Sócrates, o pai da filosofia Ocidental, foi considerado um criminoso pelo Direito ateniense. E qual era o seu crime? Justamente ser contra as ideias de seu tempo, pelo qual pagou com a própria vida.
A posição divergente de Sócrates, naquele contexto da Grécia Clássica, serviu de base para o que hoje se conhece como liberdade de pensamento.
O exemplo de Sócrates me vem à lembrança quando presencio o brutal e prolongado cerco que se faz ao jornalista Arimatéia Azevedo, com o objetivo de silenciá-lo a qualquer custo.
Desde a Grécia Antiga, o mundo desaba sobre a cabeça dos que não se ajustam ao seu tempo.
Ponto fora da curva
Já contei isso e repito: há 40 anos, quando me iniciei no jornalismo, Arimatéia Azevedo já era o que hoje se convencionou chamar de um ponto fora da curva.
Em uma terra em que a imprensa se contentava passivamente com as versões oficiais, ele praticava incansavelmente o questionamento dos fatos, denunciava mazelas.
E foi assim que ele denunciou, por exemplo, uma armação policial que levou três jovens à prisão como acusados do cruel assassinato do empresário Helder Feitosa, em 1987.
Descoberta e denunciada a farsa, por uma investigação pessoal dele, os inocentes foram soltos, depois de sofreram muita tortura para confessarem um crime que não cometeram.
Até hoje nem a polícia nem a justiça mandaram prender os verdadeiros assassinos do empresário, que era dono do jornal O Estado, hoje extinto.
Crime organizado
Foi também a voz solitária de Arimatéia Azevedo que denunciou a existência do crime organizado no Piauí.
Essa organização só veio a ser investigada e desmantelada mais de dez anos depois de sua denúncia.
A organização era tão poderosa que só pode ser derrubada através de uma força-tarefa que reuniu a Polícia Federal, o Ministério Público Federal e a Justiça Federal, entre outras instituições de peso.
O jornalista Arimatéia Azevedo enfrentou o crime organizado sozinho, sem um canivete, só com a cara e a coragem.
Pressões, ameaças e atentados
Só esses dois exemplos já serviriam para dimensionar a importância da ação profissional do jornalista. Mas toda a sua carreira é permeada de atitudes como estas.
É claro que isso sempre irritou a muita gente, principalmente aos poderosos de plantão e aos fora da lei.
Não sei quantas vezes ele perdeu o emprego por pressões exercidas contra as empresas de comunicação, nem quantas ameaças de morte recebeu, chegando a sofrer atentados em casa e no próprio local de trabalho.
Medida drástica
Em junho do ano passado, ele foi preso numa ação policial cheia de pirotecnia, sob a acusação de extorsão. Uma denúncia que não foi provada.

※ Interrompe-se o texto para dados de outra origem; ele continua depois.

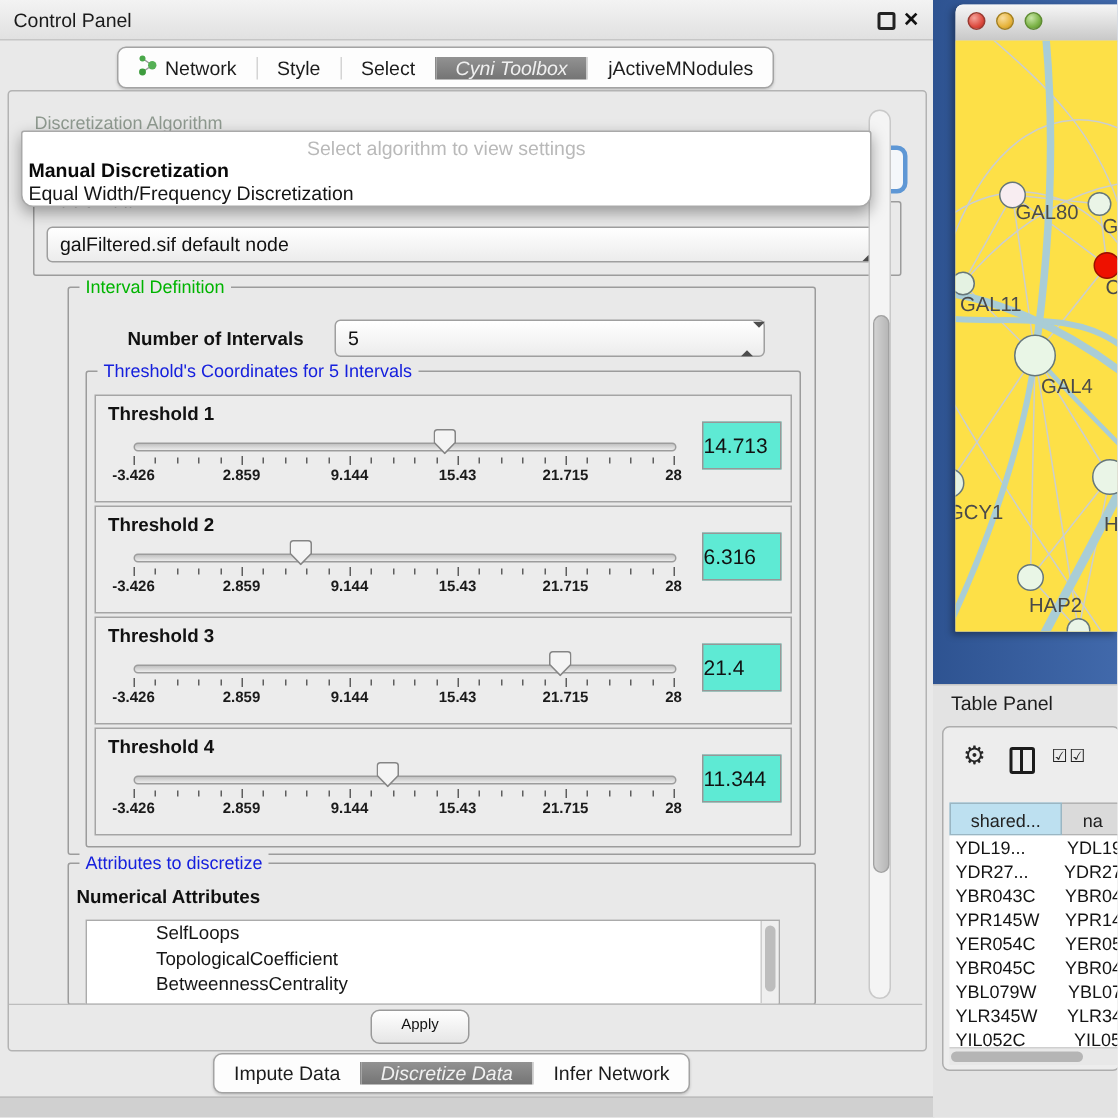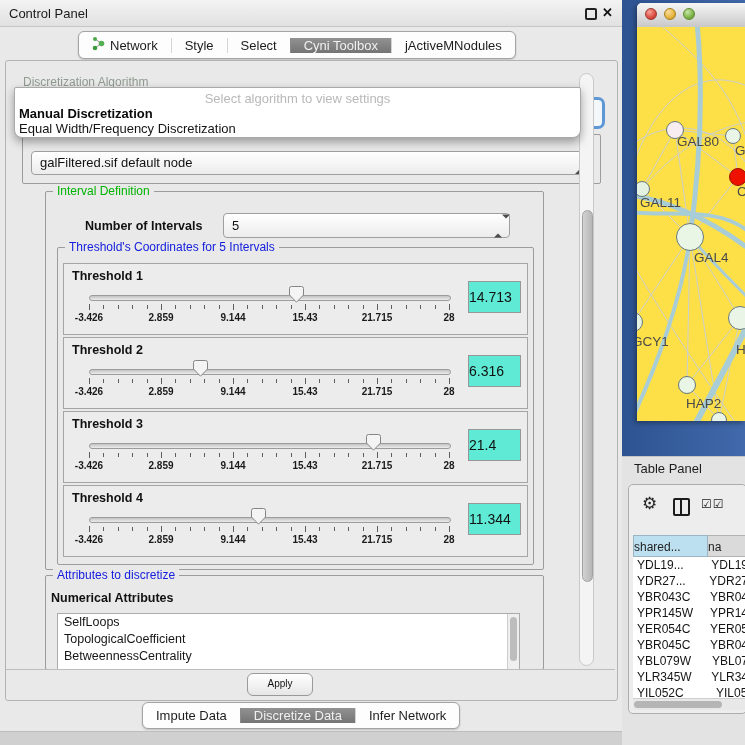--- a/index.html
+++ b/index.html
@@ -11,21 +11,21 @@
   .cp-titlebar{position:absolute;left:0;top:0;width:622px;height:26px;background:linear-gradient(#f3f3f3,#e1e1e1);border-bottom:1px solid #c6c6c6;}
   .cp-title{position:absolute;left:9px;top:6px;font-size:13px;color:#1a1a1a;}
   .float-btn{position:absolute;left:585px;top:8px;width:8px;height:8px;border:2px solid #222;border-radius:2px;}
   .close-btn{position:absolute;left:602px;top:5px;font-size:13px;font-weight:bold;color:#111;}
   
   .seg{position:absolute;display:flex;align-items:center;background:#fdfdfd;border:1px solid #a3a3a3;border-radius:6px;overflow:hidden;box-shadow:0 1px 2px rgba(0,0,0,.18);}
   #top-tabs{left:78px;top:31px;height:26px;}
   #bottom-tabs{left:142px;top:702px;height:25px;}
   .seg-item{display:flex;align-items:center;gap:5px;padding:0 13px;font-size:13px;color:#1c1c1c;border-left:1px solid #d4d4d4;white-space:nowrap;}
   .seg-item:first-child{border-left:none;}
-  .seg-item.selected{background:linear-gradient(#929292,#747474);color:#f0f0f0;border-left-color:#8a8a8a;}
+  .seg-item.selected{background:linear-gradient(#929292,#747474);color:#f0f0f0;border-left-color:#8a8a8a;font-style:italic;}
   .net-ico{display:inline-block;width:13px;height:15px;}
   
   .cp-frame{position:absolute;left:5px;top:60px;width:611px;height:639px;border:1px solid #b3b3b3;border-radius:3px;background:#e9e9e9;}
   .algo-label{position:absolute;left:17px;top:14px;font-size:12px;color:#8f9a90;}
   .combo-frag{position:absolute;left:555px;top:36px;width:38px;height:26px;border:3px solid #5e97d5;border-radius:7px;background:#f4f7fa;}
   
   .popup{position:absolute;left:8px;top:26px;width:565px;height:49px;background:#fff;border:1px solid #a9a9a9;border-radius:2px 2px 8px 8px;box-shadow:0 4px 10px rgba(0,0,0,.35);z-index:5;}
   .popup-ph{position:absolute;left:0;top:3px;width:100%;text-align:center;font-size:13px;color:#b9b9b9;}
   .popup-opt1{position:absolute;left:4px;top:18px;font-size:13px;font-weight:bold;color:#0a0a0a;}
   .popup-opt2{position:absolute;left:4px;top:33px;font-size:13px;color:#141414;}
@@ -45,21 +45,21 @@
   .th-track{position:absolute;left:25px;top:31px;width:360px;height:4px;border:1px solid #9c9c9c;border-radius:3px;background:linear-gradient(#c2c2c2,#ececec);}
   .th-thumb{position:absolute;top:22px;width:15px;height:17px;}
   .tick{position:absolute;width:1px;background:#5e5e5e;}
   .tick.minor{top:41px;height:4px;}
   .tick.major{top:40px;height:6px;}
   .tick-label{position:absolute;top:48px;transform:translateX(-50%);font-size:10px;font-weight:bold;color:#1a1a1a;white-space:nowrap;}
   .thval{position:absolute;left:404px;top:17px;width:53px;height:32px;background:#5eead4;border:1px solid #979797;font-size:14px;color:#111;text-align:left;line-height:30px;padding-right:6px;box-sizing:border-box;}
   
   .attr-heading{position:absolute;left:45px;top:530px;font-size:12.5px;font-weight:bold;color:#111;}
   .attr-list{position:absolute;left:51px;top:552px;width:461px;height:55px;background:#fff;border:1px solid #ababab;overflow:hidden;}
-  .attr-item{height:17px;line-height:17px;font-size:12.5px;color:#161616;padding-left:6px;}
+  .attr-item{height:17px;line-height:17px;font-size:12.5px;color:#161616;padding-left:6px;margin-left:40px;}
   .attr-scroll{position:absolute;right:0;top:0;width:11px;height:100%;background:#efefef;border-left:1px solid #cdcdcd;}
   .attr-scroll .thumb{position:absolute;left:2px;top:3px;width:7px;height:44px;background:#bdbdbd;border-radius:4px;}
   
   .vscroll{position:absolute;left:573px;top:12px;width:15px;height:593px;background:#f4f4f4;border:1px solid #c9c9c9;border-radius:8px;box-sizing:border-box;}
   .vscroll .thumb{position:absolute;left:2px;top:136px;width:9px;height:370px;background:linear-gradient(90deg,#d2d2d2,#b7b7b7);border:1px solid #a2a2a2;border-radius:6px;}
   
   .cp-bottombar{position:absolute;left:0;top:608px;width:609px;height:30px;border-top:1px solid #bdbdbd;background:#e9e9e9;border-radius:0 0 3px 3px;}
   .apply{position:absolute;left:241px;top:612px;width:64px;height:21px;background:linear-gradient(#ffffff,#e6e6e6);border:1px solid #9a9a9a;border-radius:6px;font-size:10px;color:#111;text-align:center;line-height:19px;}
   
   .desktop{position:absolute;left:622px;top:0;width:123px;height:456px;background:linear-gradient(90deg,#2e5391,#4169ab);}
@@ -72,21 +72,21 @@
   .light.green{left:46px;background:radial-gradient(circle at 35% 30%,#c7e5a6,#7cb347 60%,#55882a);border:1px solid #5f8c33;}
   .net-canvas{position:absolute;left:0;top:24px;width:108px;height:394px;overflow:hidden;background:#fde047;}
   .net-node{position:absolute;border-radius:50%;box-sizing:border-box;border:1px solid #66777a;}
   .net-label{position:absolute;font-size:13.5px;color:#4a4a4a;white-space:nowrap;}
   .tp-title{position:absolute;left:634px;top:461px;font-size:13px;color:#1d1d1d;}
   .tp{position:absolute;left:628px;top:484px;width:117px;height:228px;background:#ededed;border:1px solid #adadad;border-radius:5px;overflow:hidden;}
   .tp-gear{position:absolute;left:13px;top:8px;font-size:17px;color:#262626;}
   .tp-colicon{position:absolute;left:44px;top:13px;width:13px;height:14px;border:2px solid #1c1c1c;border-radius:2px;}
   .tp-colicon::after{content:"";position:absolute;left:5px;top:0;width:2px;height:14px;background:#1c1c1c;}
   .tp-checks{position:absolute;left:72px;top:12px;font-size:12px;color:#222;letter-spacing:1px;}
-  .tp-h{position:absolute;top:50px;height:22px;box-sizing:border-box;font-size:12px;text-align:left;line-height:22px;color:#222;}
+  .tp-h{position:absolute;top:50px;height:22px;box-sizing:border-box;font-size:12px;text-align:center;line-height:22px;color:#222;}
   .tp-h1{left:4px;width:75px;background:#bde0f0;border:1px solid #9ab6c3;}
   .tp-h2{left:79px;width:42px;background:#dadada;border:1px solid #b3b3b3;border-left:none;}
   .tp-rows{position:absolute;left:4px;top:72px;width:115px;height:141px;background:#fff;overflow:hidden;}
   .tp-row{display:flex;height:16px;line-height:16px;font-size:12px;color:#141414;white-space:nowrap;}
   .tp-c1{width:71px;padding-left:4px;overflow:hidden;}
   .tp-c2{padding-left:8px;}
   .tp-hscroll{position:absolute;left:4px;top:213px;width:113px;height:11px;background:#e8e8e8;border-top:1px solid #cfcfcf;}
   .tp-hscroll .thumb{position:absolute;left:1px;top:2px;width:88px;height:7px;background:#b5b5b5;border-radius:4px;}
 </style>
 </head>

Só foi posto em liberdade por decisão do Superior Tribunal de Justiça, depois de passar mais de 5 meses amargando os dissabores de uma prisão e de ficar impedido de exercer sua profissão.
O STJ concedeu, por unanimidade, o Habeas Corpus que deu liberdade ao jornalista.
No julgamento, o ministro Rogerio Schietti Cruz ressaltou que a prisão preventiva foi uma medida muito drástica “sem até que se explicasse a insuficiência ou a inadequação de outras cautelas alternativas à medida mais gravosa”.
Em seu voto, a ministra Laurita Vaz reforçou a desproporção e ressaltou a fragilidade dos elementos elencados.
Nova prisão
Pois bem! Agora, em uma denúncia ainda mais desarrumada que a anterior, o jornalista é mandado de volta à cadeia.
Arimatéia Azevedo foi e é impecável no exercício de sua profissão? Não responderia afirmativamente. É provável que ele tenha errado, afinal, só não erra quem não tenta acertar.
E quem erra fazendo algum mal ou causando prejuízos a alguém deve pagar. Mas, num estado democrático de direito, como o que vivemos, isso deve ser feito na forma da lei, que assegura o amplo direito de defesa a qualquer acusado.
No caso de Arimatéa, antes do julgamento ou mesmo da investigação, vem a prisão.
Se os preceitos legais não vêm sendo minimamente observados, resta a indagação: a quem interessa calar e desmoralizar o jornalista Arimatéia Azevedo?